-------- RECORDS SUPPLIED
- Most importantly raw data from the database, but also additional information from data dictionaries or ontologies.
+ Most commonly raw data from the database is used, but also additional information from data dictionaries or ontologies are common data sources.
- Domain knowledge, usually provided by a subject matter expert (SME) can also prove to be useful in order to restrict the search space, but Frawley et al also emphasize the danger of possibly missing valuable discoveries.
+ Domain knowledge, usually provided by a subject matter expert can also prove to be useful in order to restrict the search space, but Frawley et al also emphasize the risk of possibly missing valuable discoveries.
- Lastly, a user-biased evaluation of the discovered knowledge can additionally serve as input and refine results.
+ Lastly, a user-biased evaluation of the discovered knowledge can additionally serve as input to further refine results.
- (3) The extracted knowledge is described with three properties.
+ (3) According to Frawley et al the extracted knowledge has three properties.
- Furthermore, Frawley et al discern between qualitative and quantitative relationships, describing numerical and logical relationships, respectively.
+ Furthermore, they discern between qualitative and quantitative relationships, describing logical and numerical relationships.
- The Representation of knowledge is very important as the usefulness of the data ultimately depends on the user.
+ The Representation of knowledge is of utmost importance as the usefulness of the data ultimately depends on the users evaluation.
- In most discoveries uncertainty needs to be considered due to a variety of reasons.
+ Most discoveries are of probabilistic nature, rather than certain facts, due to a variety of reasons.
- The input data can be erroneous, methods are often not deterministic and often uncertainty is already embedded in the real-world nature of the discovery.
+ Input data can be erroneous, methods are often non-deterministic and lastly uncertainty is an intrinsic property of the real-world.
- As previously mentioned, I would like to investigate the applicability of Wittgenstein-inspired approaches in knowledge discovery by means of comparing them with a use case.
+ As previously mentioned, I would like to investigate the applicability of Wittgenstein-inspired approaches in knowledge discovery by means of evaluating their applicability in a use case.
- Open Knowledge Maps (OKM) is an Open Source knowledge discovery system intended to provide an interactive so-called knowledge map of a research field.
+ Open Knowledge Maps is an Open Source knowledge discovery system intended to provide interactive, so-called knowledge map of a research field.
----------------
### WHAT THIS TASK INVOLVES
Reproduce the whole listing so that each line matches the original exactly.

### SOLUTION TO THIS EXERCISE
- Most importantly raw data from the database, but also additional information from data dictionaries or ontologies.
+ Most commonly raw data from the database is used, but also additional information from data dictionaries or ontologies are common data sources.
- Domain knowledge, usually provided by a subject matter expert (SME) can also prove to be useful in order to restrict the search space, but Frawley et al also emphasize the danger of possibly missing valuable discoveries.
+ Domain knowledge, usually provided by a subject matter expert can also prove to be useful in order to restrict the search space, but Frawley et al also emphasize the risk of possibly missing valuable discoveries.
- Lastly, a user-biased evaluation of the discovered knowledge can additionally serve as input and refine results.
+ Lastly, a user-biased evaluation of the discovered knowledge can additionally serve as input to further refine results.
- (3) The extracted knowledge is described with three properties.
+ (3) According to Frawley et al the extracted knowledge has three properties.
- Furthermore, Frawley et al discern between qualitative and quantitative relationships, describing numerical and logical relationships, respectively.
+ Furthermore, they discern between qualitative and quantitative relationships, describing logical and numerical relationships.
- The Representation of knowledge is very important as the usefulness of the data ultimately depends on the user.
+ The Representation of knowledge is of utmost importance as the usefulness of the data ultimately depends on the users evaluation.
- In most discoveries uncertainty needs to be considered due to a variety of reasons.
+ Most discoveries are of probabilistic nature, rather than certain facts, due to a variety of reasons.
- The input data can be erroneous, methods are often not deterministic and often uncertainty is already embedded in the real-world nature of the discovery.
+ Input data can be erroneous, methods are often non-deterministic and lastly uncertainty is an intrinsic property of the real-world.
- As previously mentioned, I would like to investigate the applicability of Wittgenstein-inspired approaches in knowledge discovery by means of comparing them with a use case.
+ As previously mentioned, I would like to investigate the applicability of Wittgenstein-inspired approaches in knowledge discovery by means of evaluating their applicability in a use case.
- Open Knowledge Maps (OKM) is an Open Source knowledge discovery system intended to provide an interactive so-called knowledge map of a research field.
+ Open Knowledge Maps is an Open Source knowledge discovery system intended to provide interactive, so-called knowledge map of a research field.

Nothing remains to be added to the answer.